Since we moved here we’ve been hearing about the wonders of Japan’s tallest Christmas tree—the center point for Miyagase’s annual Christmas festival. This is most likely our last Christmas in Japan, so a month ago I freaked out and signed myself up for every winter tour I could find. Several friends had the same idea. Merry Christmas! Miyagase Dam was lovely at sunset and surreal at night. A long pedestrian bridge floated in a sea of twinkle lights once the sun went down. A technicolor fountain shimmered and shifted. A huge crowd waited at the top of the park’s stairs and simultaneously gasped when the Christmas tree was illuminated. Soon after, music began to play, dance groups performed, and a glowing train wove in and out of the decorations.
Japanese festival food is kind of hit or miss. This festival was a hit, with grilled mochi, yakitori, yakisoba, and hot chocolate (Nicole had two cups)! Hardly any squid booths!
A glowing red heart framed couples posing for romantic Christmas pictures. Japan treats Christmas Eve the way American’s celebrate Valentine’s Day—it’s a romantic couple’s holiday. One of my Japanese friends told me Christmas was fine for girls with boyfriends, but she wasn’t very excited. I copied Mary and posed with a phone picture of Chris, who was still deployed. It’s a little difficult trying to get into the spirit of Christmas in an Asian country with Chris deployed when the lights don’t mean anything.

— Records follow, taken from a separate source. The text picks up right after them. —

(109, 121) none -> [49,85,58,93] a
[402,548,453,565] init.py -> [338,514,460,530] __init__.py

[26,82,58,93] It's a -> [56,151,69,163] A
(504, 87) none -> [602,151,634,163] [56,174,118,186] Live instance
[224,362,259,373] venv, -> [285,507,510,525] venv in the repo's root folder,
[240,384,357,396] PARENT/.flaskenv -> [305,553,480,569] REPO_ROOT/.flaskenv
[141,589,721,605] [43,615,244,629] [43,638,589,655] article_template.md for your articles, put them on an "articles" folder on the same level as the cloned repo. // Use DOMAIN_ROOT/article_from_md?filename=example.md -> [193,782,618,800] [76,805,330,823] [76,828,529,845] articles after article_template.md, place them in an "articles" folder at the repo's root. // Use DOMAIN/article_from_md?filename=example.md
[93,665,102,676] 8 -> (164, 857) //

Instead of sacred or joyous or reverent or family-filled, it felt somewhat pointless and trivial. One thing it did have going for it was the cutest tiny Japanese girls you’ve ever seen dressed up in Santa outfits doing a little dance. They were followed by a bunch of 10-year-olds with sequined gloves dancing to Space Cowboy, Lady Gaga’s Disco Stick and the rest of her repertoire. The Americans exchanged looks. Do they know what these songs are about? Ha ha, oh well. Kawaii!! Merry Christmas from Miyagase!